*Task prompt*
For the entries below, the expected answer is the line with "[830,793,839,807] * -> (761, 471) none", the line with "-> [543,722,840,740] [543,752,652,771]", and every line between them, exactly as written, and nothing more.

*Exercise inputs*

▼

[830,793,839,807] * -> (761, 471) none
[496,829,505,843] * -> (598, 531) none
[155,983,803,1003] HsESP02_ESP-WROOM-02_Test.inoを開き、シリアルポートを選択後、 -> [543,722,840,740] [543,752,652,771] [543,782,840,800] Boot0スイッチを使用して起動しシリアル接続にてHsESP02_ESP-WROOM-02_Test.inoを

▲
▼

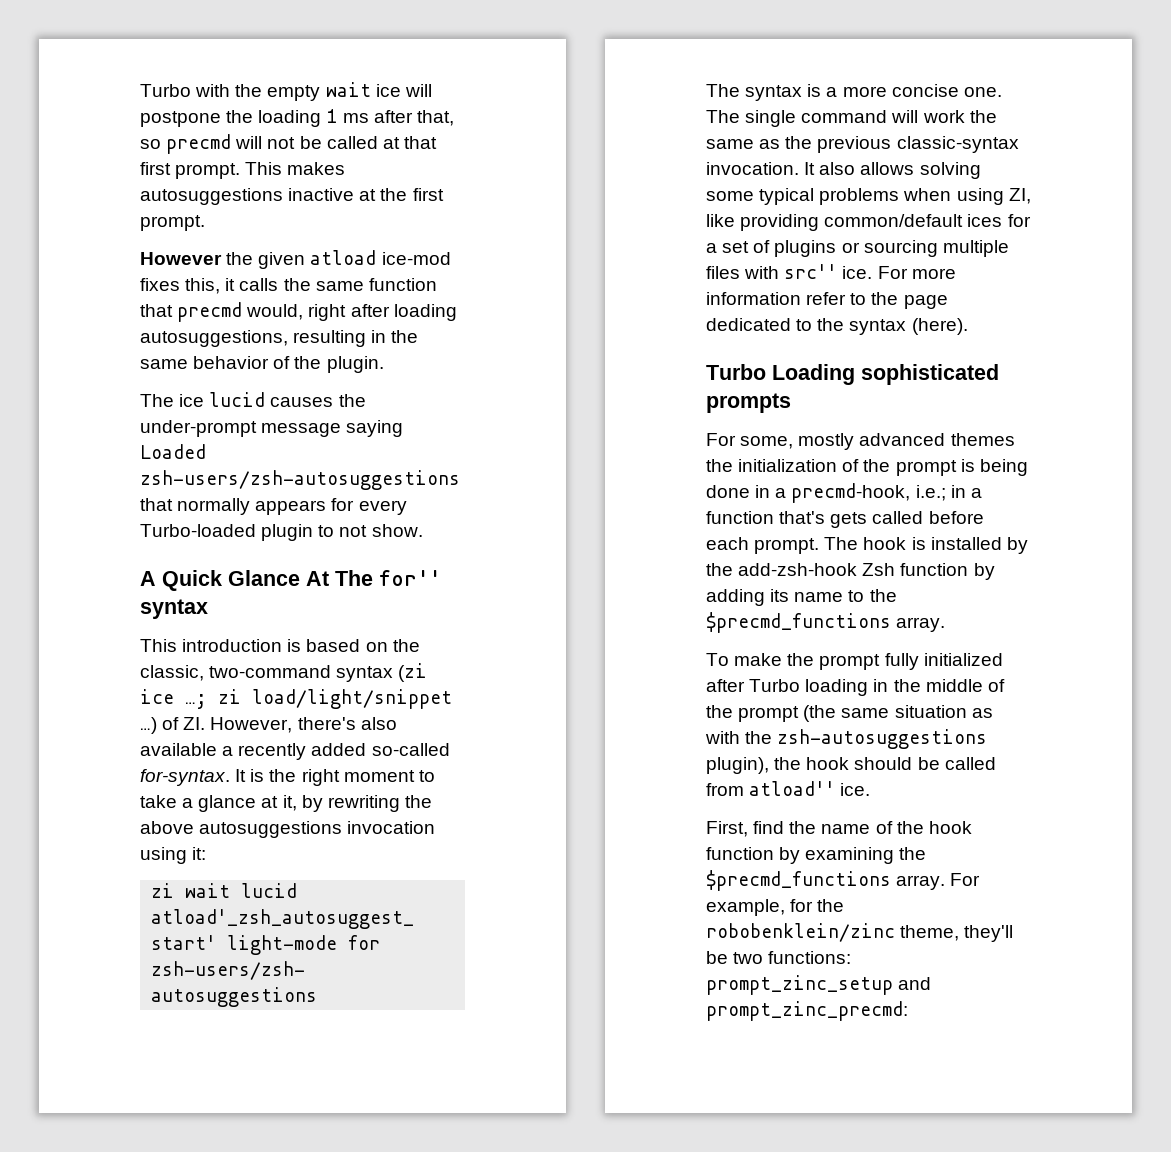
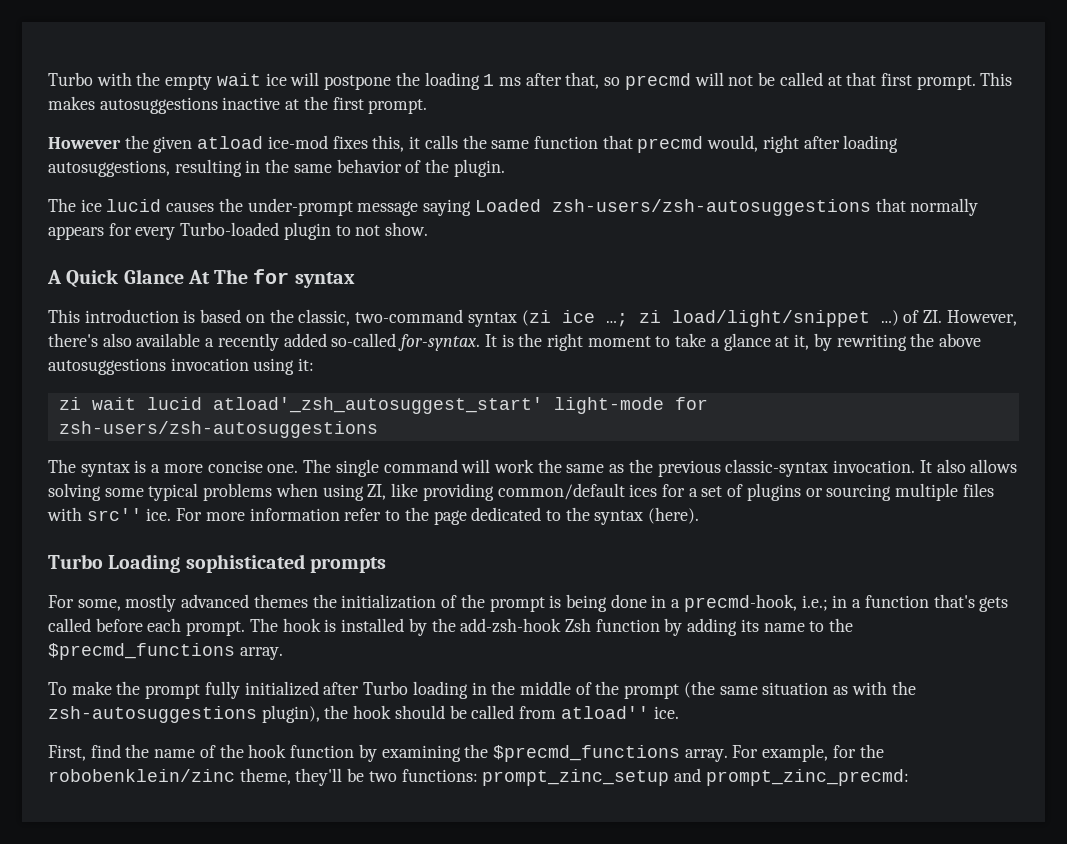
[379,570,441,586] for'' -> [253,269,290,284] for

▲
▼

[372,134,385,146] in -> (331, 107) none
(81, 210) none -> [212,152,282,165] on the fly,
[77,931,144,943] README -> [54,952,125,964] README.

▲

*Result for this exercise*
[830,793,839,807] * -> (761, 471) none
[496,829,505,843] * -> (598, 531) none
[155,983,803,1003] HsESP02_ESP-WROOM-02_Test.inoを開き、シリアルポートを選択後、 -> [543,722,840,740] [543,752,652,771] [543,782,840,800] Boot0スイッチを使用して起動しシリアル接続にてHsESP02_ESP-WROOM-02_Test.inoを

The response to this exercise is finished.